AshTag in the Apple store

We are excited to announce that our first app is now live in the Apple store – the new AshTag app.

Following the transfer of AshTag to the Sylva Foundation from the University of East Anglia, which first developed the app in 2012, we have been busy updating the app in readiness for a new season of ash tree tagging in 2016 – hopefully with your help!

We need to find ash trees across Britain that are tolerant to ash dieback. We expect that 2016 will witness the greatest spread of this devastating disease.

We offer the AshTag app to enable anyone to report on ash trees that are tolerant (to some degree) to ash dieback, caused by Hymenoscyphus pseudoalbidus – the fungus that causes ash dieback (formerly known as Chalara fraxinea).

We are most interested in larger trees but any tree can be surveyed. We are just as keen to learn about diseased trees as healthy trees. We are particularly keen to survey ash trees in every corner of Britain, because the genetics of ash trees vary across the country. Ideally, the trees selected need to be surveyed every year for at least three years, so that a detailed picture of their health is built up.

Ultimately, trees that appear to have some tolerance to ash dieback will be sampled by taking cuttings, and will enter a programme aiming to breed tolerant trees to secure a future for ash trees in Britain. We are working with partners the Earth Trust and Forest Research in this project, funded by Defra.
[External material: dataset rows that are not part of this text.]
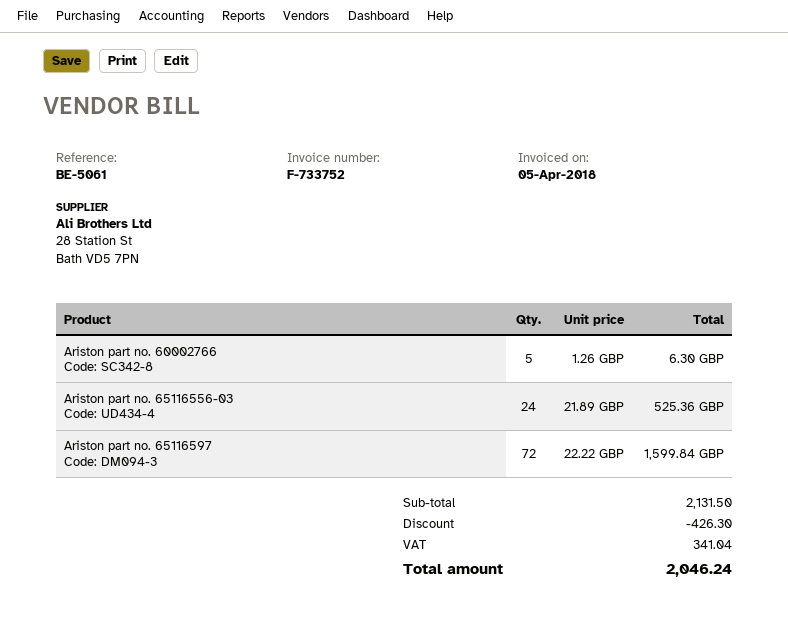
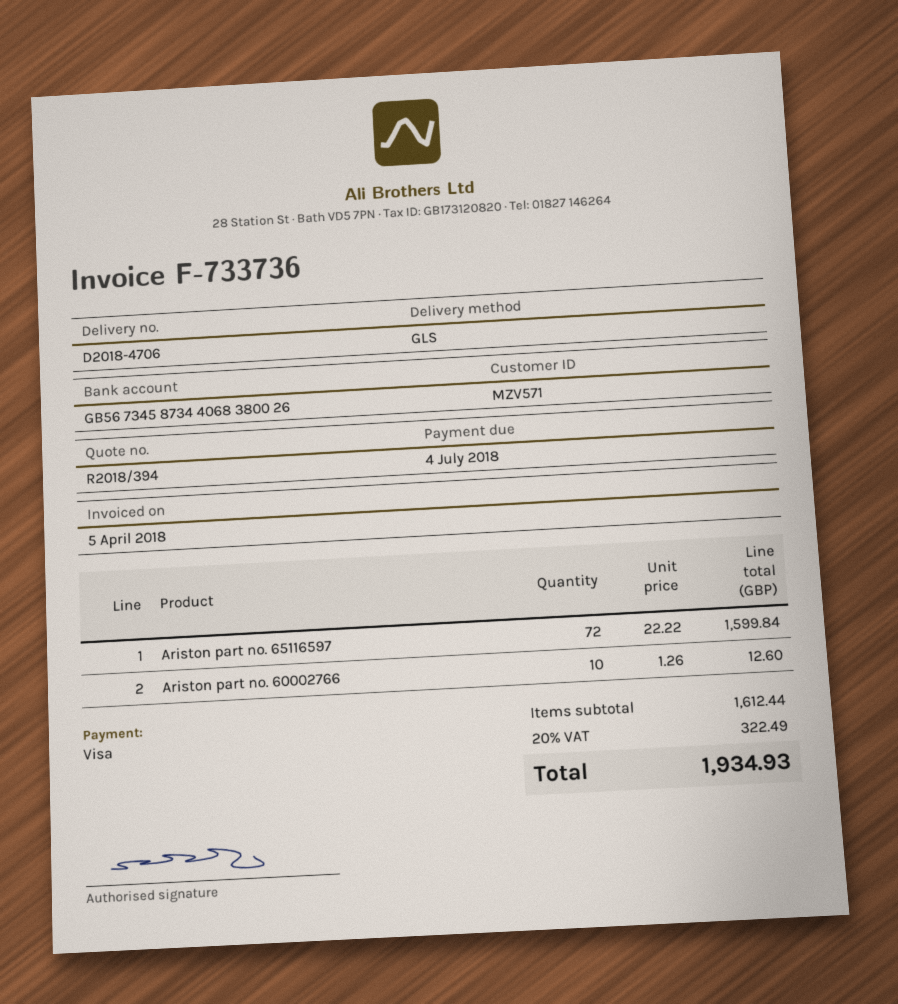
invoice number: F-733752 -> F-733736
Ariston part no. 60002766: 5 x 1.26 = 6.30 -> 10 x 1.26 = 12.60
Ariston part no. 65116556-03: 24 x 21.89 = 525.36 -> none
subtotal: 2131.50 -> 1612.44
discount: 426.30 -> none
tax: 341.04 -> 322.49
total: 2046.24 -> 1934.93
Using the AshTag app on your smartphone or tablet in the field makes the survey really simple

Using the AshTag app on your smartphone or tablet in the field makes the survey really simple

The survey consists of five questions and is simple to complete. To take part you can simply set up an account on the website, although using the app will allow you to enter information out in the field. If you would like to request a free AshTag pack, we have some limited supplies: apply here (if you have already requested a pack, don’t worry we have your name in our system). We are particularly keen to hear from those who run communities of volunteers (contact us).

If your tree appears to be tolerant, in the future you may be contacted by a scientist from the Living Ash Project who may be interested in sampling the tree to enter it into the breeding programme.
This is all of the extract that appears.